L’ouvrage de King a été suivi quelques années plus tard par Gardening Without Digging écrit par A. Guest, qui s’apparente comme un nom d’emprunt. Certains disent qu’il s’appelait Arthur et d’autres Albert mais nous n’avons aucun détail biographique autre que le fait qu’il vivait dans le South Yorkshire.

Son livre semble avoir bien marché. Mais je n’ai pas pu trouver de version numérique en ligne.

1955
Ruth Stout
How to have a green thumb without an aching back? A new method of mulch gardening. Ou en français Comment avoir la main verte sans avoir mal au dos?

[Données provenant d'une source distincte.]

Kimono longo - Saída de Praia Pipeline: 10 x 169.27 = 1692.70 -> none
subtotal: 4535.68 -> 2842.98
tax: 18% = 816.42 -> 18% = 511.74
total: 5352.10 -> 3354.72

Aux États-Unis, Ruth Stout, est l’une des pionnières du jardinage sans travail du sol.

Pendant de nombreuses années, Ruth Stout utilise des techniques conventionnelles dans son jardin. Et elle obtient des résultats mitigés. Au printemps 1944, elle a planté les graines sans labour, ni engrais en les couvrant de paillis. Elle obtient d’excellents résultats.

À la suite de cette expérience concluante, Ruth Stout affirme que pour jardiner sans se casser le dos, il faut pailler en quantité. Elle recommande alors de recouvrir le sol un paillis épais d’au moins 20 cm d’épaisseur. Selon elle, pour démarrer un nouveau jardin dans un sol pauvre, il est avantageux de labourer la première année, puis de procéder au paillage du sol. Le paillage peut être réalisé avec tout ce que l’on a à portée de main. Au fil des années, elle perfectionne ses techniques. Elle prône alors l’utilisation un paillis toute l’année. Cela permet d’éliminer le travail de labour. Elle présente son approche, de la permaculture avant que le mot existe. En effet, c’est en 1955 qu’elle publie son premier livre.

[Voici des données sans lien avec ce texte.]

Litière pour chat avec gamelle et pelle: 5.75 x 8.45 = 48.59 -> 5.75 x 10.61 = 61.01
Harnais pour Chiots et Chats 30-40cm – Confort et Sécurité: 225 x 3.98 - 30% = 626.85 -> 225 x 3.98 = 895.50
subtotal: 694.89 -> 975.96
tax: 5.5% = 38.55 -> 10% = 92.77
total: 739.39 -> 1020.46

Dans celui-ci elle raconte qu’elle a commencé à jardiner en 1930 et qu’elle a beaucoup labouré le sol… Avant de se rendre compte 14 ans plus tard que ce n’était pas nécessaire !

1961
Ruth Stout
Gardening Without Work : For the Aging, the Busy & the Indolent.

Il est vrai que le titre du livre de Ruth Stout est un peu putaclic.. Car jardiner sans labour implique tout de même beaucoup de travail – le simple fait d’apporter et d’appliquer le paillis dans votre jardin est un travail, mais je suis sûr qu’un livre intitulé « Gardening With LESS Work » ne se serait pas aussi bien vendu.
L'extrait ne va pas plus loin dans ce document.